Simply don't do this. Use the return value of erase to proceed.

Answer 2

vector's erase function returns an iterator that references the first element after the erased elements. Use the return value by changing

vec.erase(e);

to

e = vec.erase(e);

You also have a memory leak, since the vector is the only way to access the instances of A, so you should delete them when you remove them from the vector:

delete it;
e = vec.erase(e);

However, even better would be to not allocate the As with new, but to let the vector manage the lifetime:

 vec.push_back(A(1));

the rest of the code would have to be changed too, and you would not need to use delete.

Answer 3

Modifying a vector while iterating over it is a big no-no in most cases.
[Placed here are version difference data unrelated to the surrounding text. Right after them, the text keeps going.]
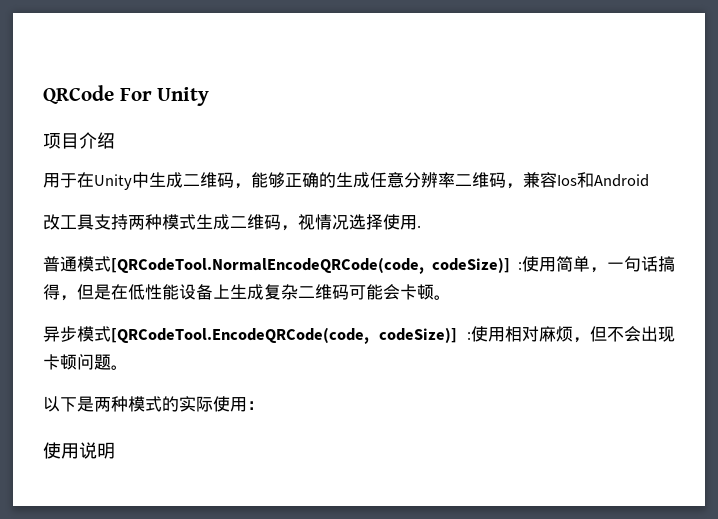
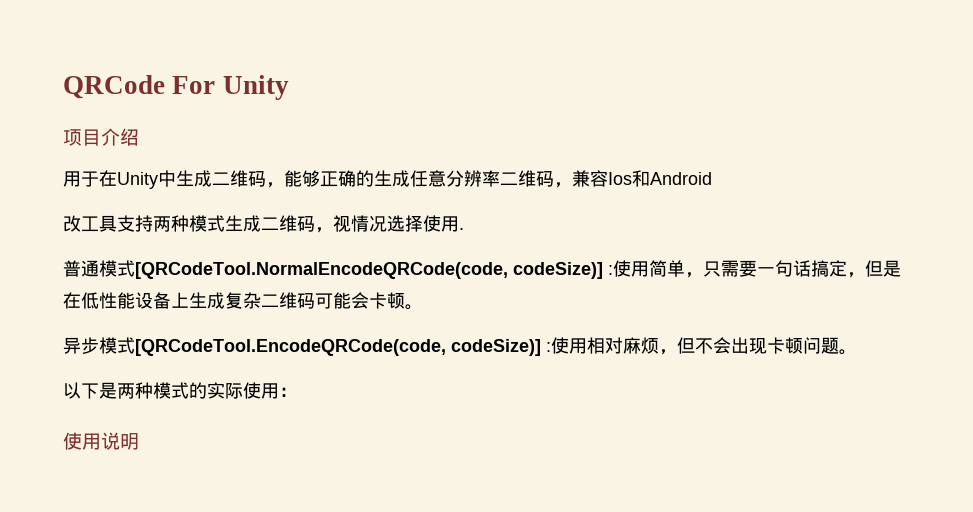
- 普通模式[QRCodeTool.NormalEncodeQRCode(code, codeSize)] :使用简单，一句话搞得，但是在低性能设备上生成复杂二维码可能会卡顿。
+ 普通模式[QRCodeTool.NormalEncodeQRCode(code, codeSize)] :使用简单，只需要一句话搞定，但是在低性能设备上生成复杂二维码可能会卡顿。

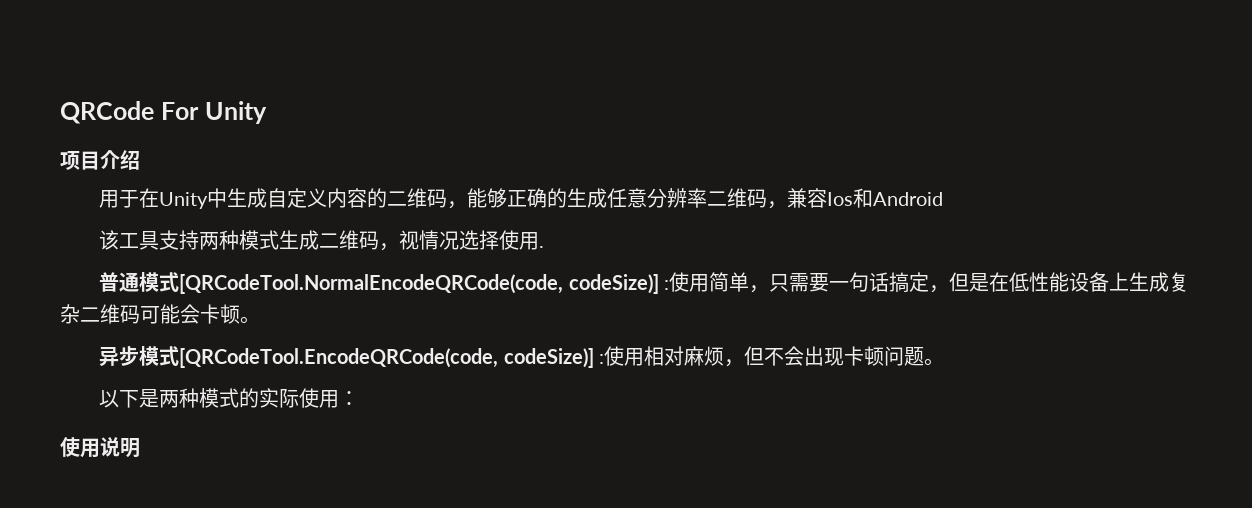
- 用于在Unity中生成二维码，能够正确的生成任意分辨率二维码，兼容Ios和Android
+ 用于在Unity中生成自定义内容的二维码，能够正确的生成任意分辨率二维码，兼容Ios和Android
- 改工具支持两种模式生成二维码，视情况选择使用.
+ 该工具支持两种模式生成二维码，视情况选择使用.

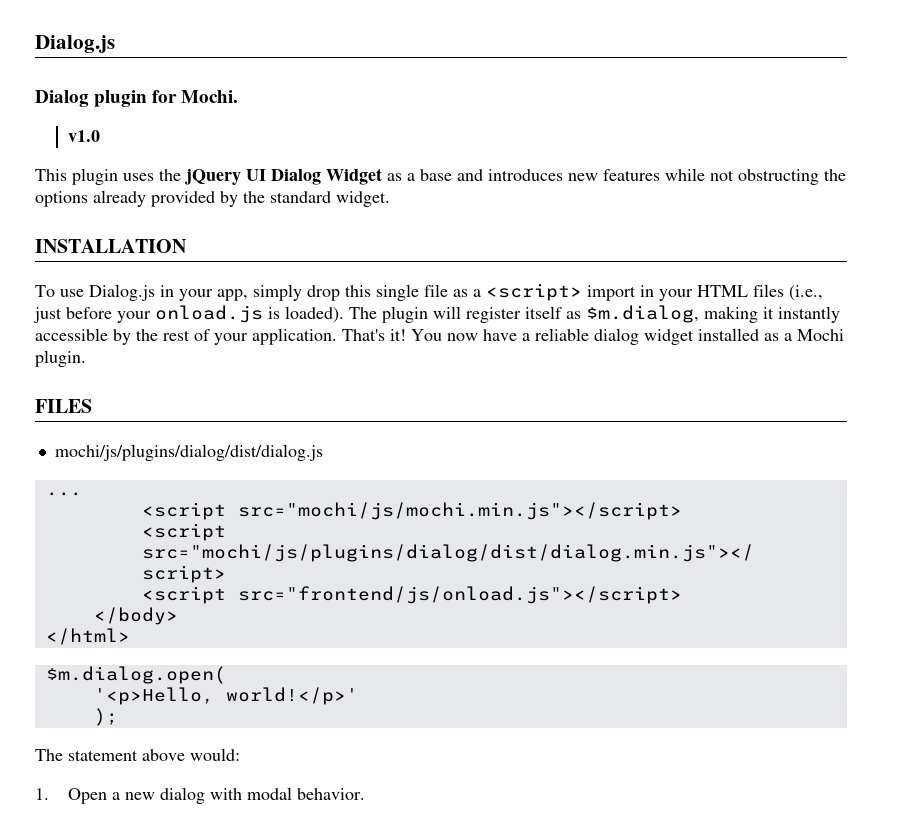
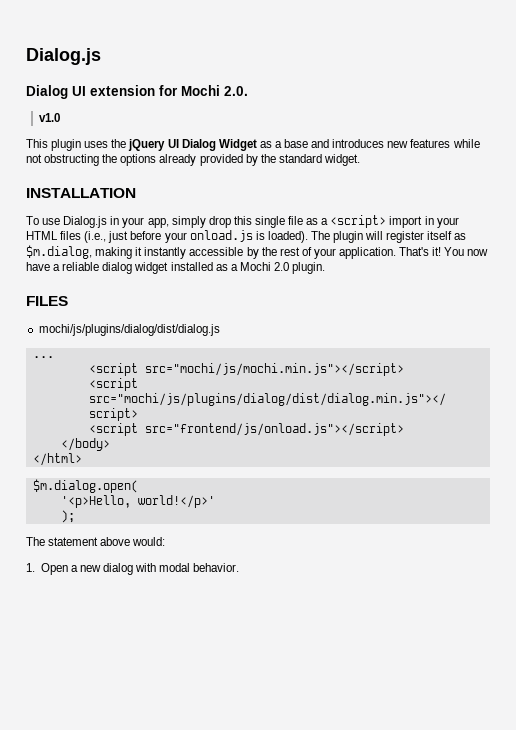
- Dialog plugin for Mochi.
+ Dialog UI extension for Mochi 2.0.
- You now have a reliable dialog widget installed as a Mochi plugin.
+ You now have a reliable dialog widget installed as a Mochi 2.0 plugin.

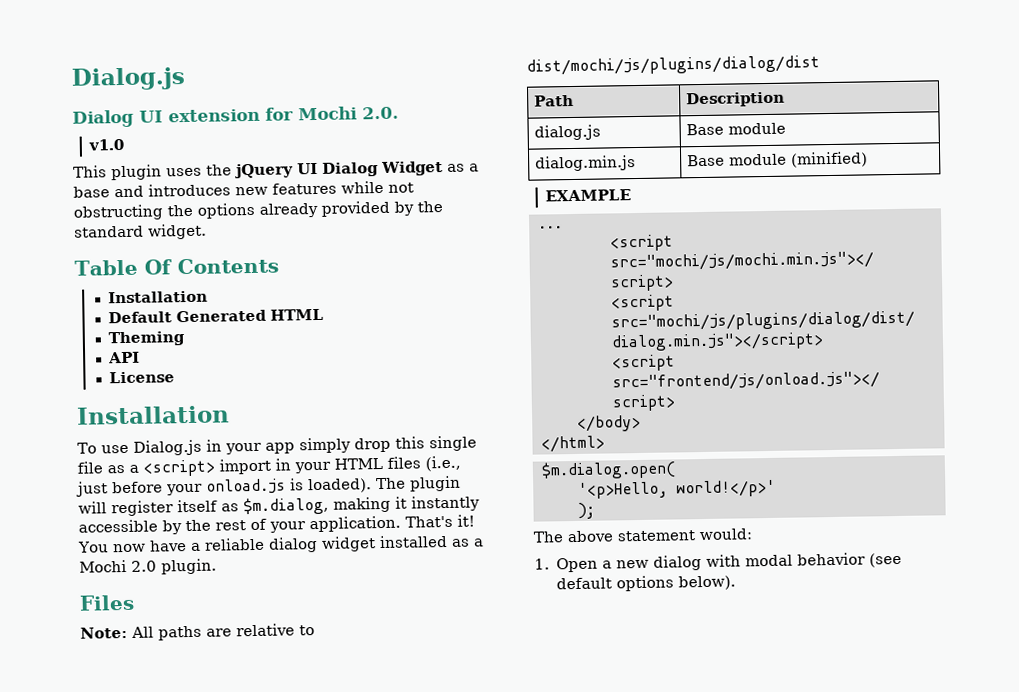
- INSTALLATION
+ Table Of Contents
+ Installation
+ Default Generated HTML
+ Theming
+ API
+ License
+ Installation
- To use Dialog.js in your app, simply drop this single file as a <script> import in your HTML files (i.e., just before your onload.js is loaded).
+ To use Dialog.js in your app simply drop this single file as a <script> import in your HTML files (i.e., just before your onload.js is loaded).
- FILES
- mochi/js/plugins/dialog/dist/dialog.js
+ Files
+ Note: All paths are relative to dist/mochi/js/plugins/dialog/dist
+ Path | Description
+ dialog.js | Base module
+ dialog.min.js | Base module (minified)
+ EXAMPLE
- The statement above would:
+ The above statement would:
- 1. Open a new dialog with modal behavior.
+ 1. Open a new dialog with modal behavior (see default options below).

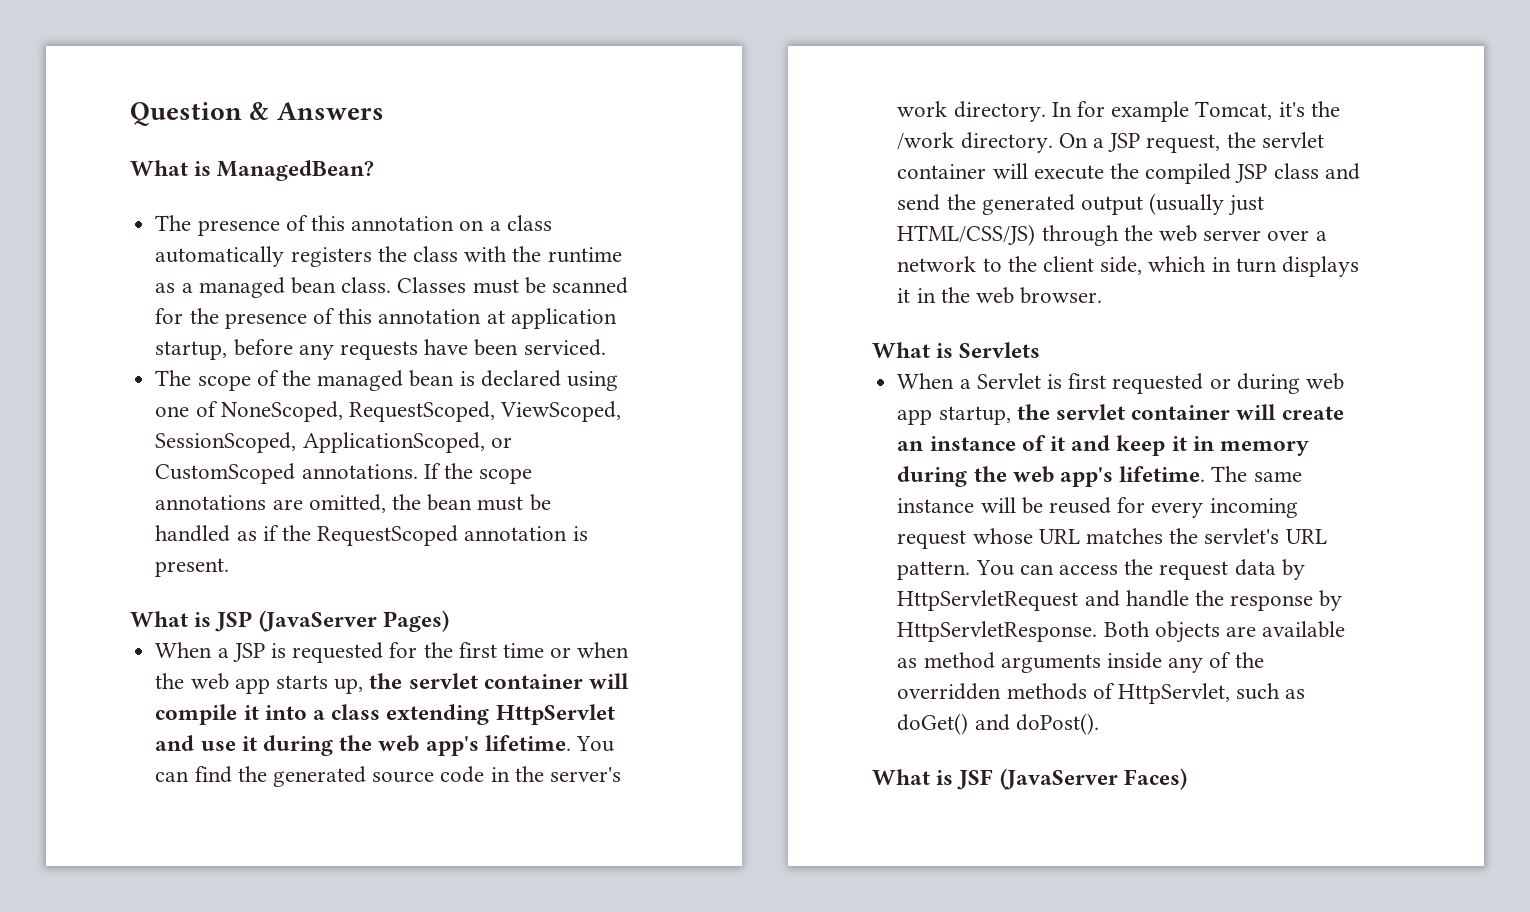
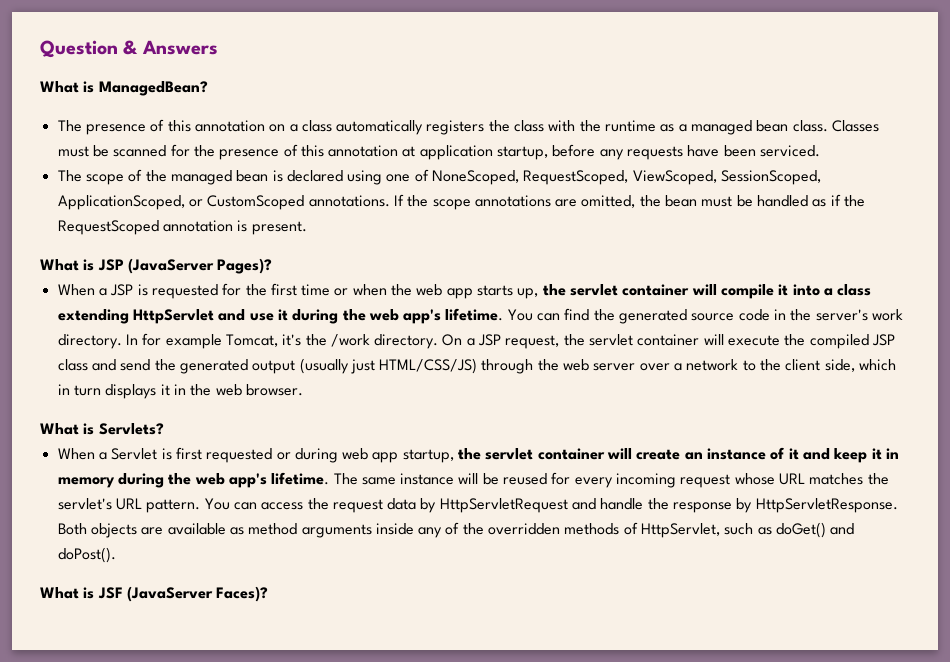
- What is JSP (JavaServer Pages)
+ What is JSP (JavaServer Pages)?
- What is Servlets
+ What is Servlets?
- What is JSF (JavaServer Faces)
+ What is JSF (JavaServer Faces)?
The reference states that erase()

Invalidates iterators and references at or after the point of the erase, including the end() iterator.

Which means you encounter undefined behaviour here. Not to mention that it's horribly inefficient to erase the first elementt of a vector until it's empty.

Be aware that erasing an element of the vector only removes the A* from the vector, it does not free the memory it's pointing to, so you are leaking memory. Also note, that you never increment e, so that loop doesn't do anything, except dereferencing invalidated iterators.

A better implementaion might be this:

void  clean()
{
   for(auto item : vec) // automatic range based loop
   {
       std::cout << item->a << std::endl; //print some value
       delete item; // delete the pointer, thus freeing the memory and avoir leaking
   }

   vec.clear(); // erase all elements at once

   std::cout << vec.size() << std::endl;
}

Answer 4

vector's iterators are invalidated upon size change of vector. So your code is technically UB as erase changes size of the vector.

Frequently in implementations iterators just point towards the same piece of data in memory while vector's data is reallocated or modified upon size change.